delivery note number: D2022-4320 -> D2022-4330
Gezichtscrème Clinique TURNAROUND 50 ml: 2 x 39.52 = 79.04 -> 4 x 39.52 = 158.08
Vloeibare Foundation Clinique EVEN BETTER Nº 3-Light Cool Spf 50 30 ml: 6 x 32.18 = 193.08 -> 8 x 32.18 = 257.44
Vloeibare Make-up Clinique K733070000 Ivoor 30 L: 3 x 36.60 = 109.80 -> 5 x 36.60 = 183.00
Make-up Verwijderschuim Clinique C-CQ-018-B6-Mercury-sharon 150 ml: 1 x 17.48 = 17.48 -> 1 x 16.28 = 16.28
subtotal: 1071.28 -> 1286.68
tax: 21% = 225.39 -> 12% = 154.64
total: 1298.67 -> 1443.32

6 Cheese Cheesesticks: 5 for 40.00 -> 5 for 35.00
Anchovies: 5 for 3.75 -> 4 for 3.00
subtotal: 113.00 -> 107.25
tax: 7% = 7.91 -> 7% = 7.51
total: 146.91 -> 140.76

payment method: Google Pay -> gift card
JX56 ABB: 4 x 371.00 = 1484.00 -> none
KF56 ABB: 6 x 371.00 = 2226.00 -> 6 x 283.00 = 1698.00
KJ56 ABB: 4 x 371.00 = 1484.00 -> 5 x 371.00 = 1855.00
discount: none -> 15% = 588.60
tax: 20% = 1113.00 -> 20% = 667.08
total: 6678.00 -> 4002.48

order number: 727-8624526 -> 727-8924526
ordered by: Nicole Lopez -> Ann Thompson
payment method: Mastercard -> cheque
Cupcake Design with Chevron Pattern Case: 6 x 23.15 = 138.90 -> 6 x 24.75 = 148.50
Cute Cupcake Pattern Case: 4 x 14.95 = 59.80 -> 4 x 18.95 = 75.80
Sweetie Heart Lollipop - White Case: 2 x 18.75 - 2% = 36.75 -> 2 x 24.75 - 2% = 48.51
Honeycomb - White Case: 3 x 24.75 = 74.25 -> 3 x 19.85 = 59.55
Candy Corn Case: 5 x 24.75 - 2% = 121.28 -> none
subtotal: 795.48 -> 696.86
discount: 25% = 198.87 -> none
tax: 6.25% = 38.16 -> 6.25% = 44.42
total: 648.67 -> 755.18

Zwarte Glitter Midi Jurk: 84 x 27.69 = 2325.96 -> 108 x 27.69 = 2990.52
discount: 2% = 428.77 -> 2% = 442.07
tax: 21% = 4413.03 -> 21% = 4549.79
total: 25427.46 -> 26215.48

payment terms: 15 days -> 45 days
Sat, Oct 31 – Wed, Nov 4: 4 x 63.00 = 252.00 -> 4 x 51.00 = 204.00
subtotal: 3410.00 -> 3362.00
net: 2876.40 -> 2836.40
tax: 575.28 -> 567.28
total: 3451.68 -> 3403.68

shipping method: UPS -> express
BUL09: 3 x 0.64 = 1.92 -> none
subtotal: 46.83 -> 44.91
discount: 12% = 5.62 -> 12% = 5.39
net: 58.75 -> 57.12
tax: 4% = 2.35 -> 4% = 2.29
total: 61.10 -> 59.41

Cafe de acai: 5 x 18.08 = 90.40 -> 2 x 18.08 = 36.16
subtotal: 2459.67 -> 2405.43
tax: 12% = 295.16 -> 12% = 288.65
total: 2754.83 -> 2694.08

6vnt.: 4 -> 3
......
## Exercise description
The first line of the records begins the span, and the line containing "Make-up Verwijderschuim Clinique" ends it. Reproduce that span exactly, both ends included.

## Answer for this exercise
delivery note number: D2022-4320 -> D2022-4330
Gezichtscrème Clinique TURNAROUND 50 ml: 2 x 39.52 = 79.04 -> 4 x 39.52 = 158.08
Vloeibare Foundation Clinique EVEN BETTER Nº 3-Light Cool Spf 50 30 ml: 6 x 32.18 = 193.08 -> 8 x 32.18 = 257.44
Vloeibare Make-up Clinique K733070000 Ivoor 30 L: 3 x 36.60 = 109.80 -> 5 x 36.60 = 183.00
Make-up Verwijderschuim Clinique C-CQ-018-B6-Mercury-sharon 150 ml: 1 x 17.48 = 17.48 -> 1 x 16.28 = 16.28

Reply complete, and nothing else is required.